So here, parents. I made you this list of what you’re actually going to do this summer. Results may vary.

You will spend your summer “vacation”:

1.) Settling petty sibling disputes over the television remote

2.) Settling petty sibling disputes over who was sitting in that chair first.

3.) Settling petty sibling disputes over who was breathing the air in the kitchen first.

4.) Deciding to take your kids swimming, and then spending two hours actually trying to get to the pool because you will realize one child doesn’t have floaties. So, you end up at the store to buy a puddle jumper, and end up buying goggles for every child that will be lost by the end of the week. When you finally get to the pool you’ll have to turn around because you forgot one child’s swimsuit, and then…

5.) Killing mosquitoes.

6.) Wondering why the car smells the way it smells…like salty ocean feet that stepped in stale juicy juice.

7.) Staring at the magazines in the checkout line at the grocery store trumpeting all of the celebrity beach bodies. You will then question every purchase in your cart, like those Pop Tarts and Salami. Whatever.

8.) Listening to your children tell you they are bored.

9.) Listening to your children tell you they are hot.

10.) Listening to your children tell you they are bored and they are hot.

11.) Yelling, “for the love, IN OR OUT!!!” after your children have come in and out of the house nine times in the last thirty minutes seconds.

12.) Killing house flies.

13.) Struggling to put sunscreen on your octopus armed toddler.

14.) And then forgetting to put sunscreen on yourself, and getting sunburn on your shoulders.

15.) Telling yourself that when you don’t brush and/or blow dry your hair between the months of May and September, you actually have beach waves going on, so it’s all good, just don’t mind the nest of birds and scattered pop rocks up there.

16.) Picking up damp towels and swimsuits off of the bathroom floor.

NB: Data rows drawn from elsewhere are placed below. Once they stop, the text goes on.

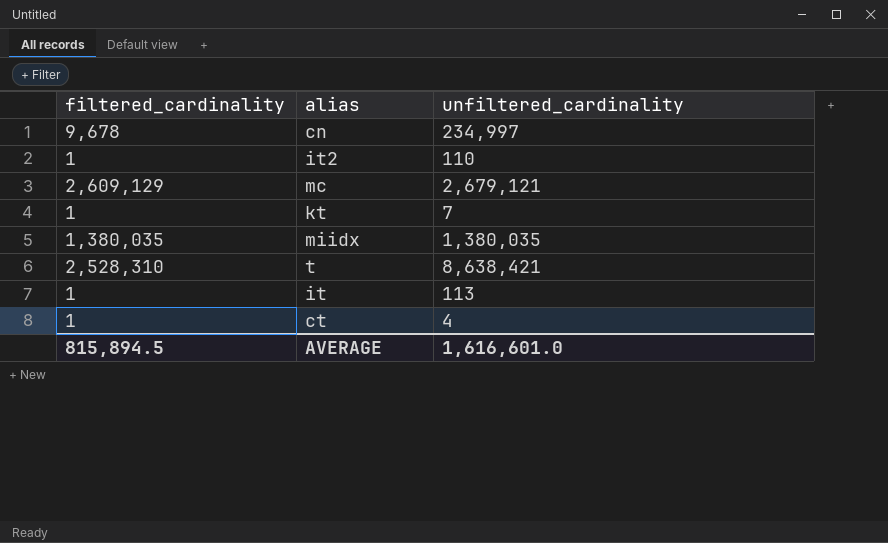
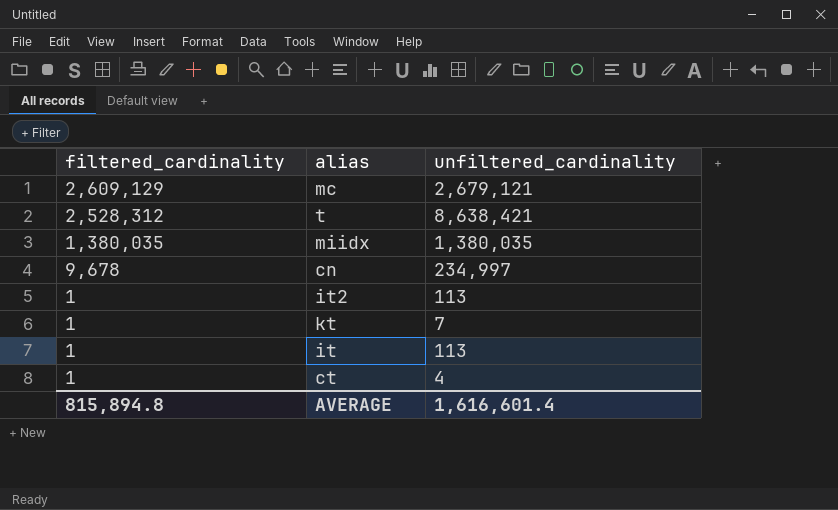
row order: none -> filtered_cardinality descending
t | filtered_cardinality: 2,528,310 -> 2,528,312
it2 | unfiltered_cardinality: 110 -> 113
AVERAGE | filtered_cardinality: 815,894.5 -> 815,894.8
AVERAGE | unfiltered_cardinality: 1,616,601.0 -> 1,616,601.4

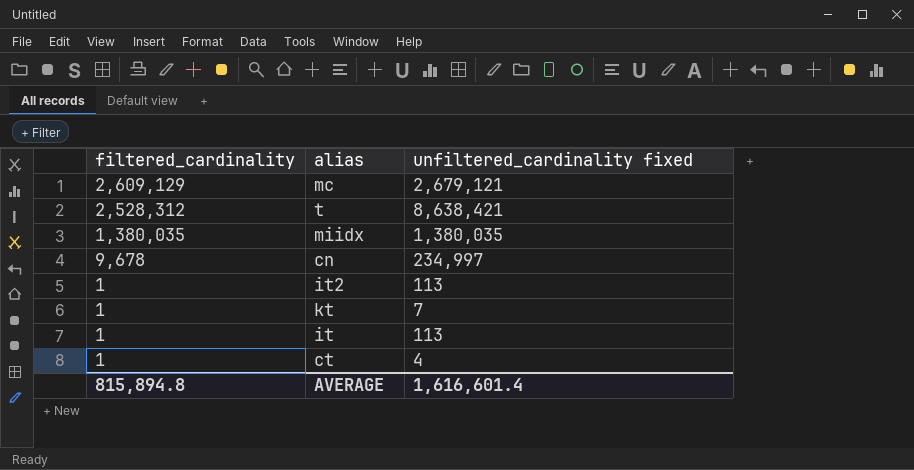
column name: unfiltered_cardinality -> unfiltered_cardinality fixed

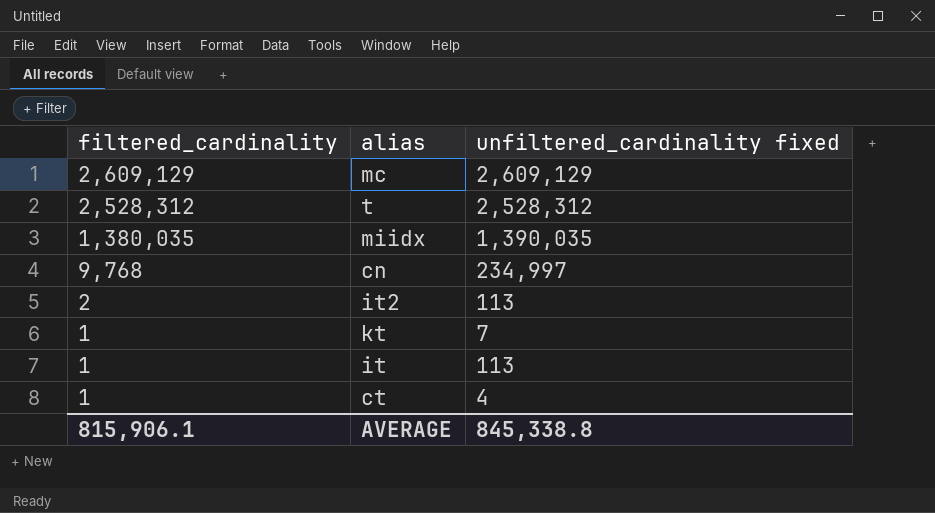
mc | unfiltered_cardinality fixed: 2,679,121 -> 2,609,129
t | unfiltered_cardinality fixed: 8,638,421 -> 2,528,312
miidx | unfiltered_cardinality fixed: 1,380,035 -> 1,390,035
cn | filtered_cardinality: 9,678 -> 9,768
it2 | filtered_cardinality: 1 -> 2
AVERAGE | filtered_cardinality: 815,894.8 -> 815,906.1
AVERAGE | unfiltered_cardinality fixed: 1,616,601.4 -> 845,338.8

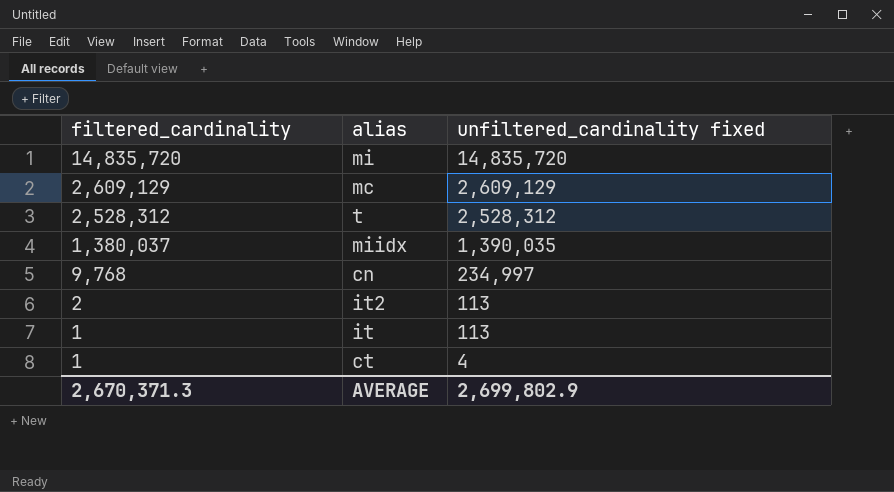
row kt: 1 | 7 -> none
row mi: none -> 14,835,720 | 14,835,720
miidx | filtered_cardinality: 1,380,035 -> 1,380,037
AVERAGE | filtered_cardinality: 815,906.1 -> 2,670,371.3
AVERAGE | unfiltered_cardinality fixed: 845,338.8 -> 2,699,802.9

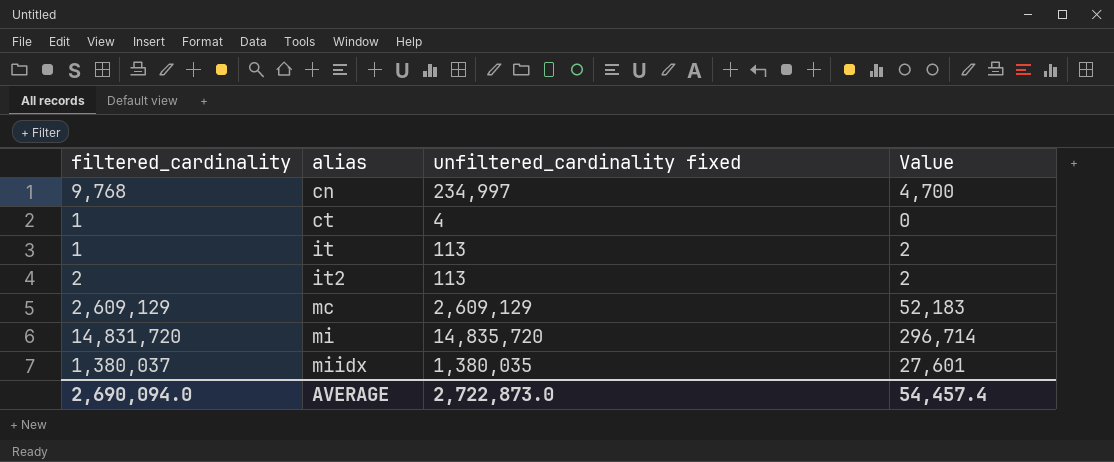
row order: filtered_cardinality descending -> alias ascending
column Value | formula: none -> [unfiltered_cardinality fixed] * 0.02
row t: 2,528,312 | 2,528,312 -> none
mi | filtered_cardinality: 14,835,720 -> 14,831,720
miidx | unfiltered_cardinality fixed: 1,390,035 -> 1,380,035
AVERAGE | filtered_cardinality: 2,670,371.3 -> 2,690,094.0
AVERAGE | unfiltered_cardinality fixed: 2,699,802.9 -> 2,722,873.0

17.) Picking up damp towels and swimsuits off of the bedroom floor.

18.) Remembering that you left a bag full of damp towels and swimsuits in the back of the car from last week.

19.) Helping your child squeeze the ice in the ice pops to the top so your toddler can take a bite. Then watching them squeeze too hard so the ice falls out.

20.) Watching $12 worth of ice cream melt all over your children.

21.) Bathing children who have sand in hidden crevices scientists have never discovered.

22.) Finding sippy cups and thermoses that were carelessly tossed under a seat that have been baking in the sun, and now have a pulse.

23.) Making thirteen trips to and from the car at the beach.

24.) Buying your children cotton candy  after much pleading and watching the sugar take hold.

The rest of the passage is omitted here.